Madrid ha celebrado una singular efemérides, el primer centenario de su famosa Gran Vía. El 4 de abril de 1910, don Alfonso XIII con el simbólico golpe de piqueta en la Rectoral de la parroquia de San José -para el pueblo la Casa del Cura-, daba comienzo al derribo de los 327 inmuebles sacrificados al gran proyecto urbanístico. Con otras autoridades, acompañaban al Rey el alcalde Francos Rodríguez, excelente periodista, y el jefe del Gobierno el eximio orador Castelar. Para aviso de suspicaces, no vendrá mal advertir la falta de intencionalidad antirreligiosa en el acto; la Casa del Cura estaba allí, no fue elegida especialmente para el derribo ni preferida para el arranque de la calle que iba a significar un largo paso de la urbe en la modernidad opulenta; por fortuna se alcanzó la meta. Muy raro nos parecería el madrileño que turisteando por la Quinta Avenida neoyorquina no sintiera la satisfactoria impresión de encontrarse en la Gran Vía madrileña; nadie se muestra encogido forastero ni en una ni en otra; se consideran como en casa; ambos espacios urbanos son invitaciones permanentes a vivir.

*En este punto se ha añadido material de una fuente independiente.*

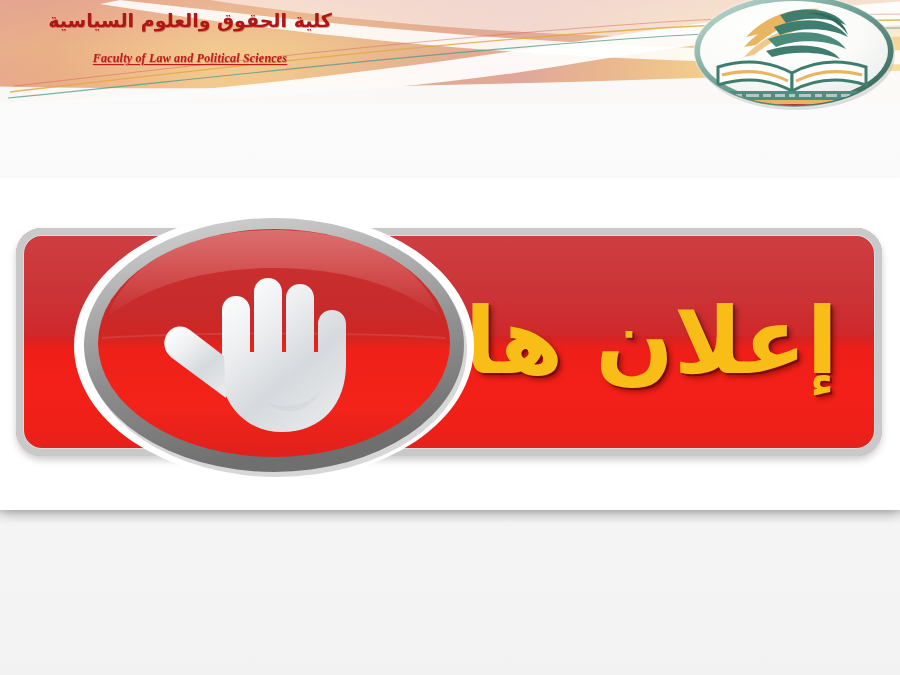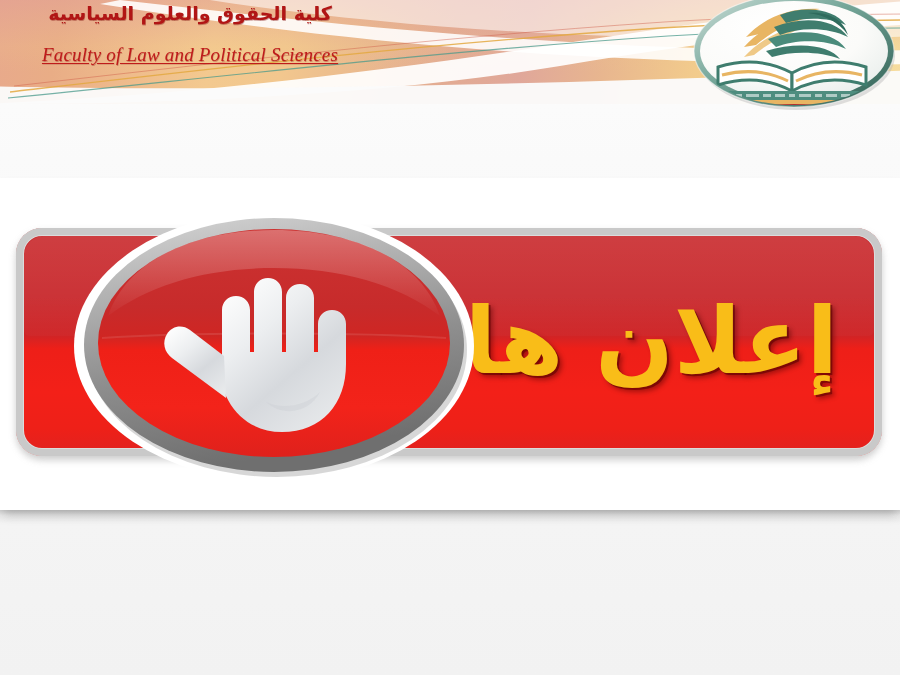"كلية الحقوق والعلوم السياسية" .hdr-text-wrap { top: 3px -> 10px }
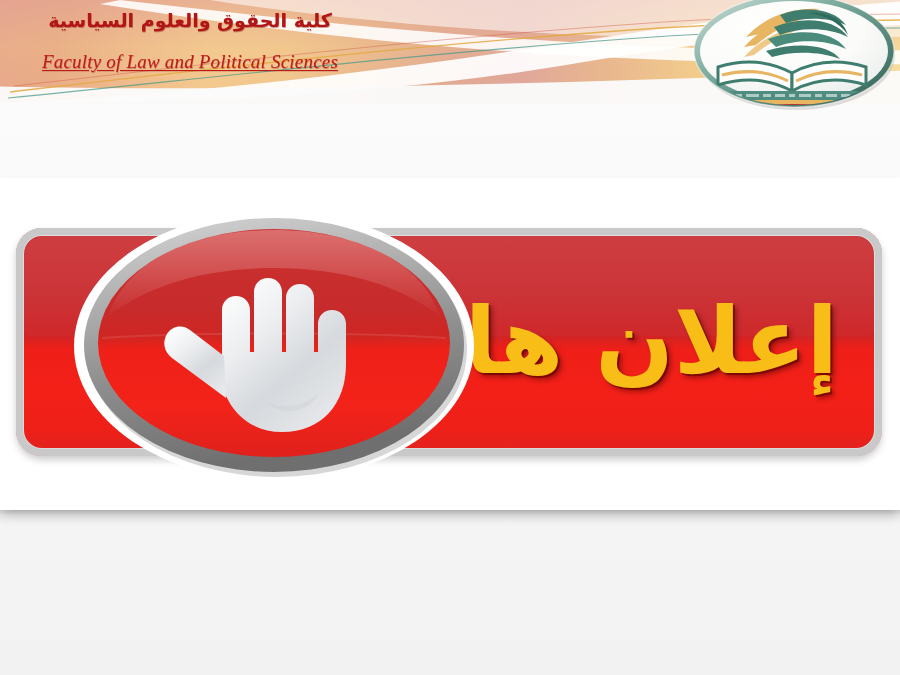"Faculty of Law and Political" .hdr-en { font-size: 19px -> 12px; font-weight: normal -> bold }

Con ocasión del centenario, la Gran Vía ha sido nuevamente contada con curiosas noticias añadidas a la conocida historia de sus orígenes y antecedentes. Chueca Goitia que tanto y tan bellamente escribió del urbanismo como factor esencial del semblante urbano, concebía la ciudad como un ser histórico con voluntad de influir al hacerse, en la marcha de la humanidad. Por eso se ha dicho que la Gran Vía madrileña nació de una idea política, impulsada por una situación concreta que requería nuevas fórmulas urbanísticas: la pujanza de la burguesía. Costó tiempo y no pocas decepciones la gestación y la realización de la empresa. Es sabido que al tercer proyecto, fue la Gran Vía y que desde la primera construcción (1910) hasta el remate de la última (1955) pasó mucha agua -es un decir- bajo los puentes del Manzanares. Sin embargo, ni el tiempo gastado en la ejecución ni los variados estilos arquitectónicos empleados, ni los diferentes usos de los edificios, ni las situaciones de difícil convivencia vividas por la ciudad, restaron unidad y belleza al maravilloso conjunto. No habría que decir como Lope del Palacio del Buen Retiro, que la Gran Vía nació "como Adán perfecto"; pero tampoco hay que aceptar como infalibles algunos peros de alicortos críticos. En todo caso, parece innegable que el éxito de la Gran Vía es debido en buena parte al pueblo madrileño, al genius loci de Madrid, en grata invención de Tomás Borrás. El pueblo hizo de la Gran Vía el centro cordial de la Villa, donde impuso su exuberante sentido del goce de la vida. Paseador y conversador callejero, curioseador de novelerías trasladó a la Gran Vía, la rica tradición urbana del Paseo del Prado.

Ciertamente el centenario de la Gran Vía no coincide con su mejor momento. Las gentes han comenzado a expresar añoranza de aquel teatro vivo que, sobre todo en la noche fastuosamente iluminada, representaba el Todo Madrid. Recuerdo de un jefe que al anochecer, salía furtivamente de la redacción para "darse un garbeo por el sou de la Gran Vía a la salida de los cines": le encandilaba el espectáculo de alegría, elegancia sobre las aceras de la Gran Vía. Lo de la Movida ya fue otra cosa: quiérase o no, coincidió con el principio de la decadencia de la vía madrileña, famosa en todo el mundo: traía un nuevo concepto de la diversión ("a colocarse y al loro") y muy diferente modelo de elegancia. Esperemos que las alegres y luminosas fiestas del centenario contribuyan al necesario resurgir del espíritu de la añorada Gran Vía: que el mito vuelva a la realidad.